Start of SUPPLIED DATA
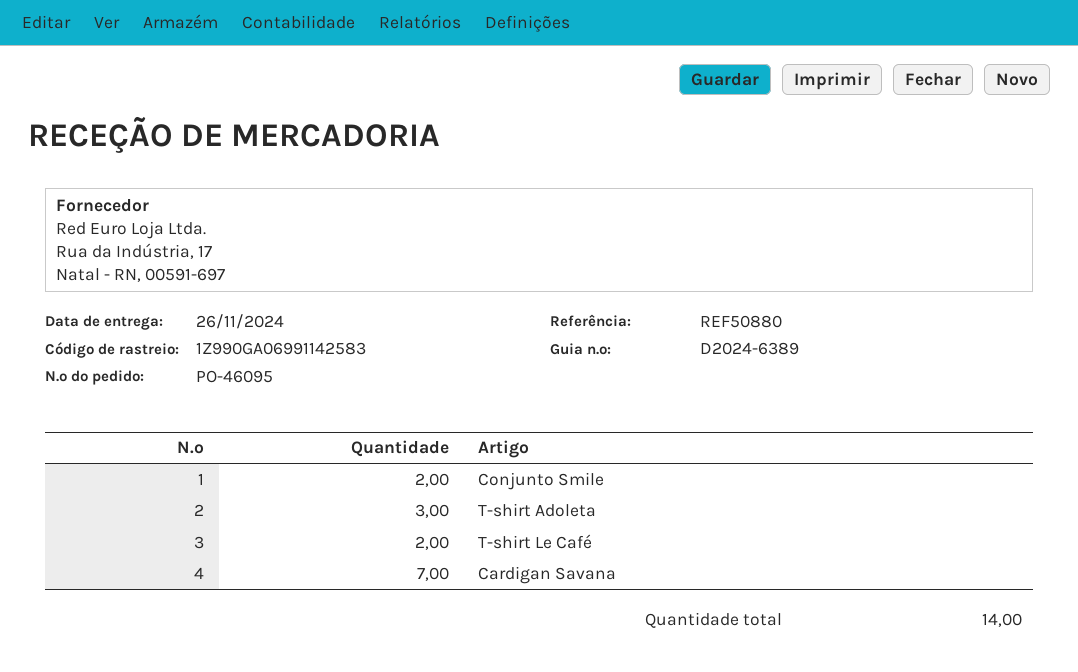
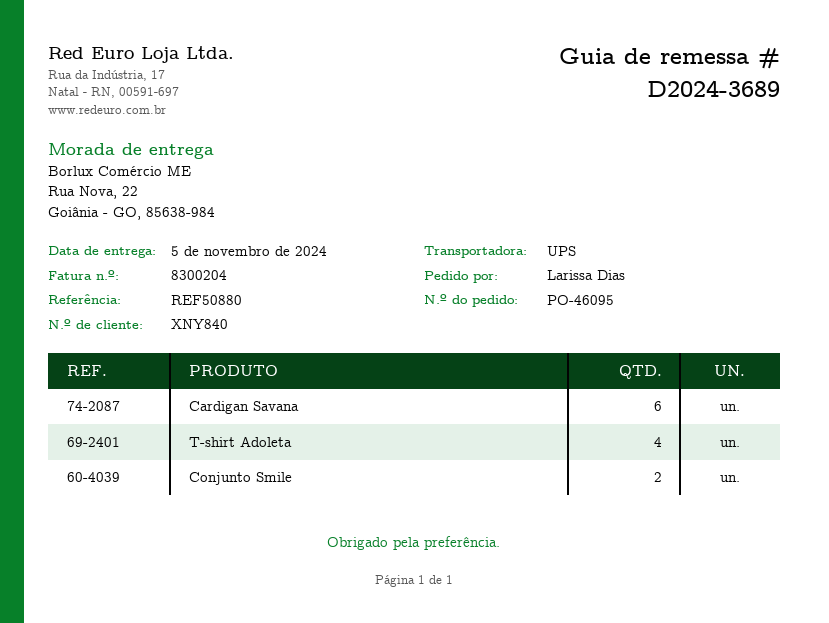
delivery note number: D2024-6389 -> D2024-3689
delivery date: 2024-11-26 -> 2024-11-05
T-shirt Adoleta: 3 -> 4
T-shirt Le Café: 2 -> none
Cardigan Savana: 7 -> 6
End of SUPPLIED DATA
Start of SUPPLIED DATA
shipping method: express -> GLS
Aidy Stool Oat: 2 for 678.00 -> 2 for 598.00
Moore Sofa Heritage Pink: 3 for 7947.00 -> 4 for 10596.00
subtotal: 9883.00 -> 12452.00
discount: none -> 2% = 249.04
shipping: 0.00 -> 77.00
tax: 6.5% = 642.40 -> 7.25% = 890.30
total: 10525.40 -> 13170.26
End of SUPPLIED DATA
▶ EXERCISE INSTRUCTIONS
In the data above, find the line that contains "discount: none -> 2% = 249.04" and the line that contains "total: 10525.40 -> 13170.26". Repeat exactly those lines and every line between them, and only those.

▶ ANSWER FOR THE TASK
discount: none -> 2% = 249.04
shipping: 0.00 -> 77.00
tax: 6.5% = 642.40 -> 7.25% = 890.30
total: 10525.40 -> 13170.26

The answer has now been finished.